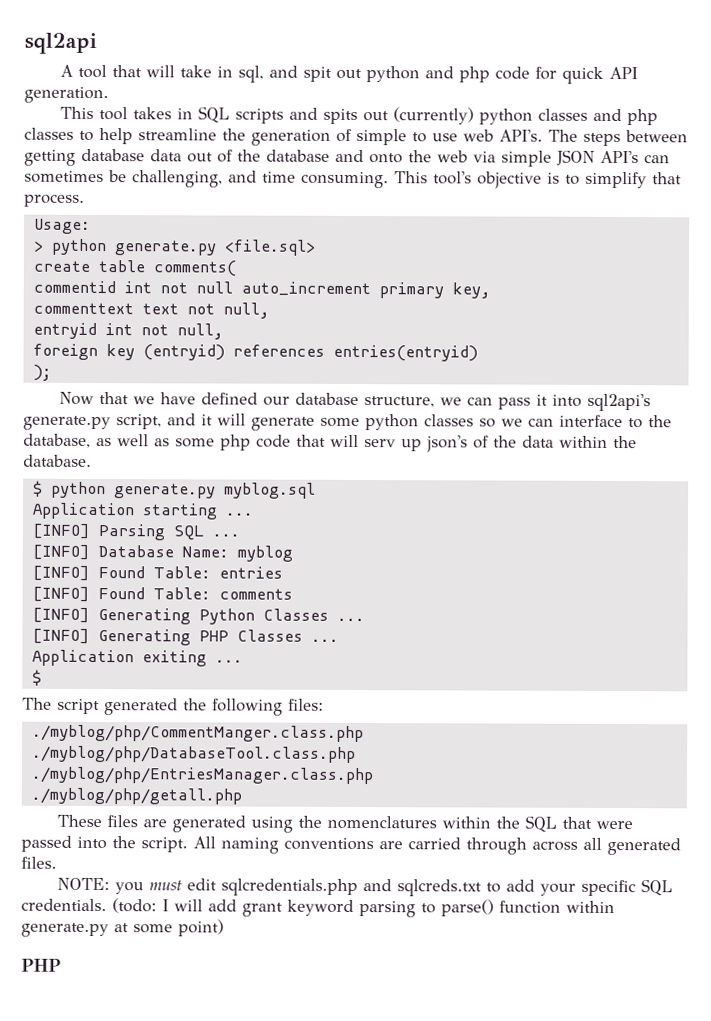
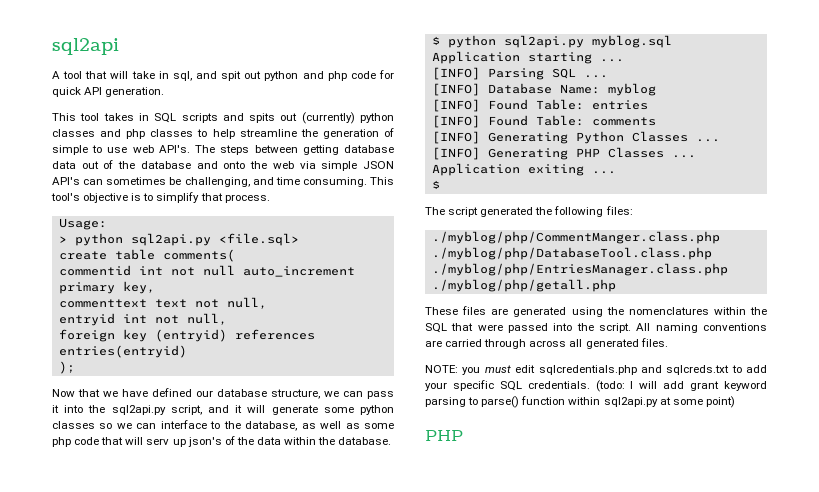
[113,240,217,256] generate.py -> [130,233,211,246] sql2api.py
[586,393,651,412] [23,415,111,431] sql2api's generate.py -> [88,405,166,415] the sql2api.py
[113,483,216,499] generate.py -> [503,35,584,48] sql2api.py
[21,922,109,938] generate.py -> [603,397,658,407] sql2api.py

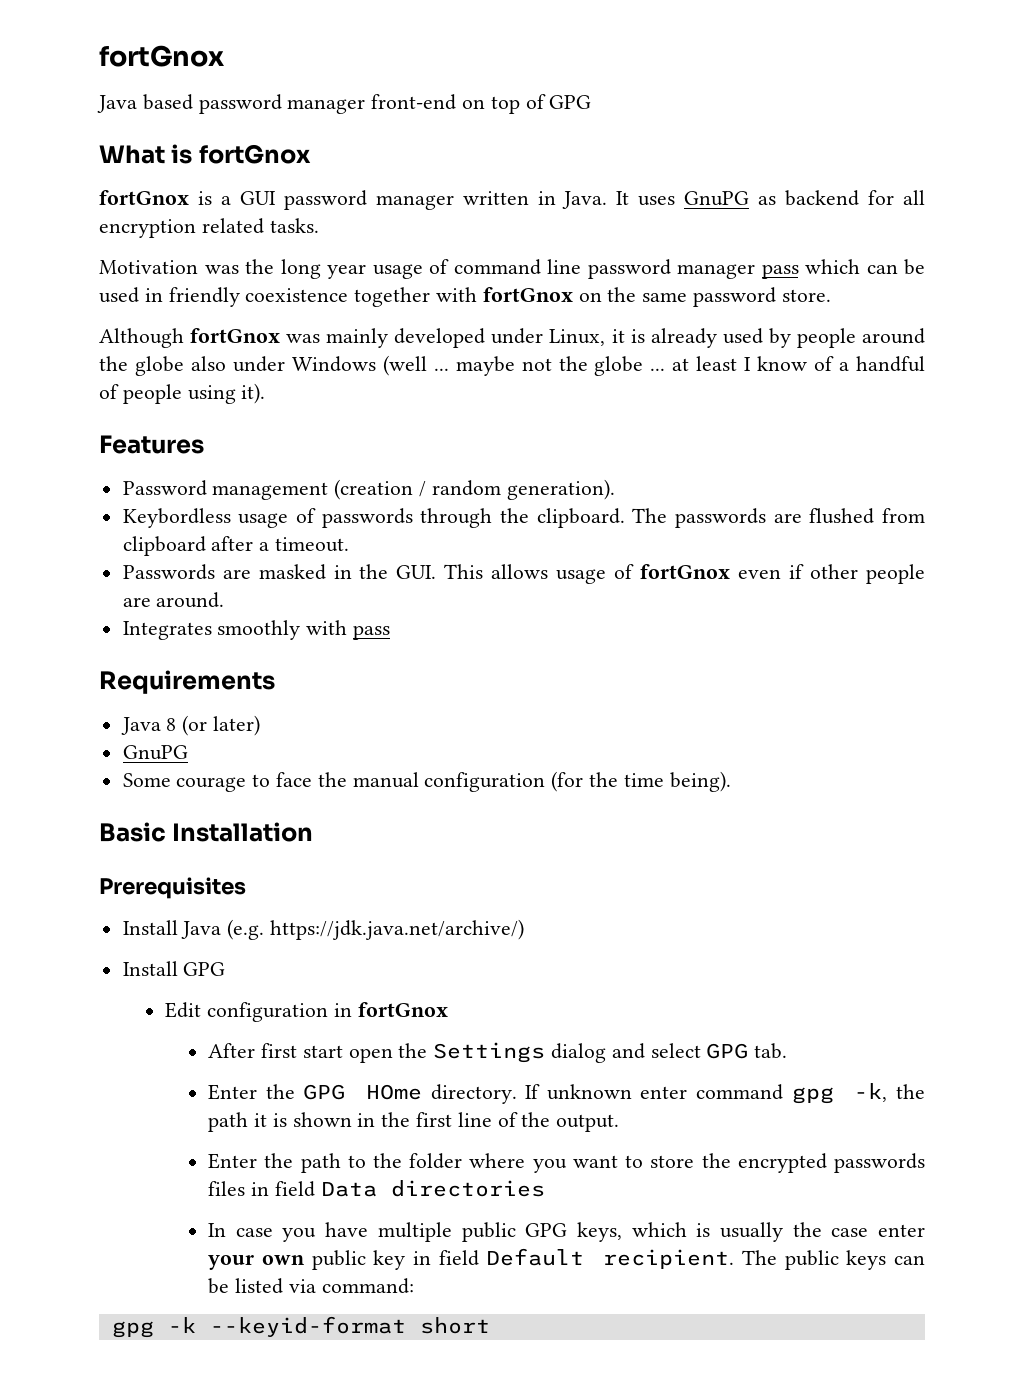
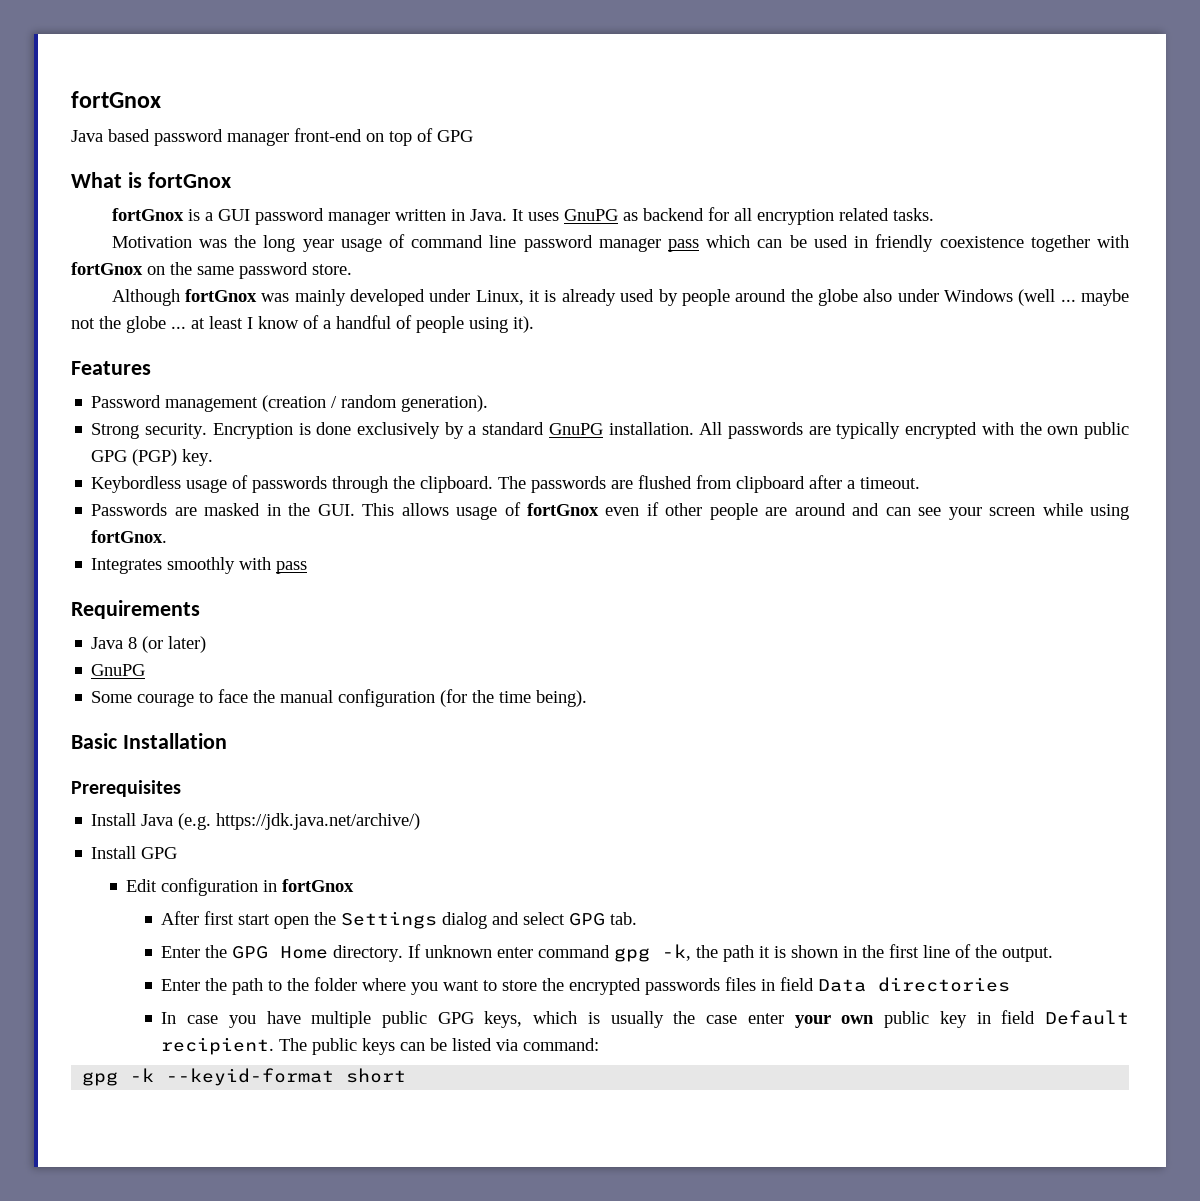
(615, 489) none -> [91,422,1129,439] [91,449,214,466] // Strong security. Encryption is done exclusively by a standard GnuPG installation. All passwords are typically encrypted with the own public GPG (PGP) key.
[156,592,225,608] around. -> [794,503,1129,520] [91,530,168,543] around and can see your screen while using fortGnox.
[366,1084,423,1100] HOme -> [280,946,329,959] Home

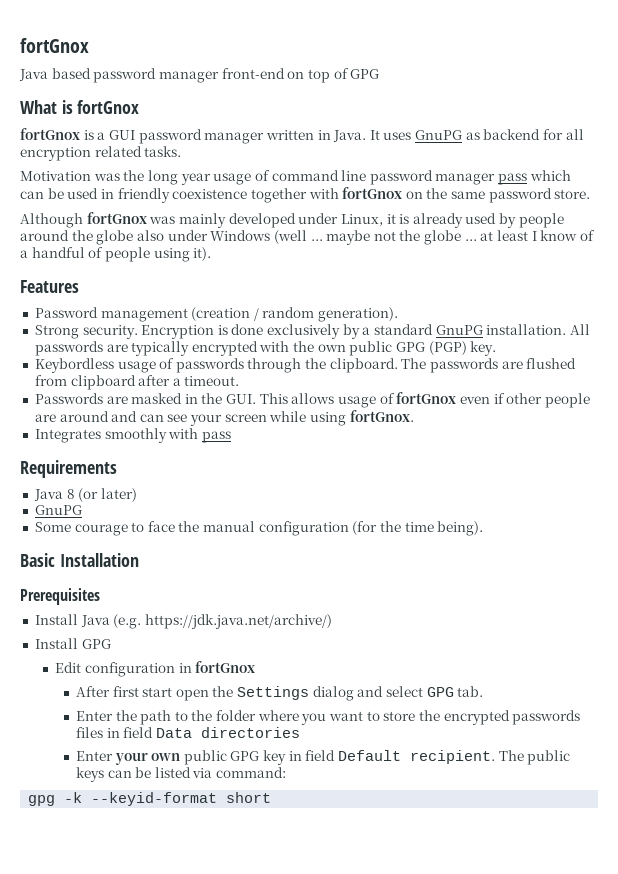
[161,944,1054,962] // Enter the GPG Home directory. If unknown enter command gpg -k, the path it is shown in the first line of the output. -> (484, 691) none
[161,1011,784,1028] In case you have multiple public GPG keys, which is usually the case enter -> [75,751,113,761] Enter
(930, 1019) none -> [230,751,260,761] GPG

::::

Exercise: Give back the line containing "[161,944,1054,962] // Enter" and all the lines after it through the end of the records, unchanged.

Finished exercise:
[161,944,1054,962] // Enter the GPG Home directory. If unknown enter command gpg -k, the path it is shown in the first line of the output. -> (484, 691) none
[161,1011,784,1028] In case you have multiple public GPG keys, which is usually the case enter -> [75,751,113,761] Enter
(930, 1019) none -> [230,751,260,761] GPG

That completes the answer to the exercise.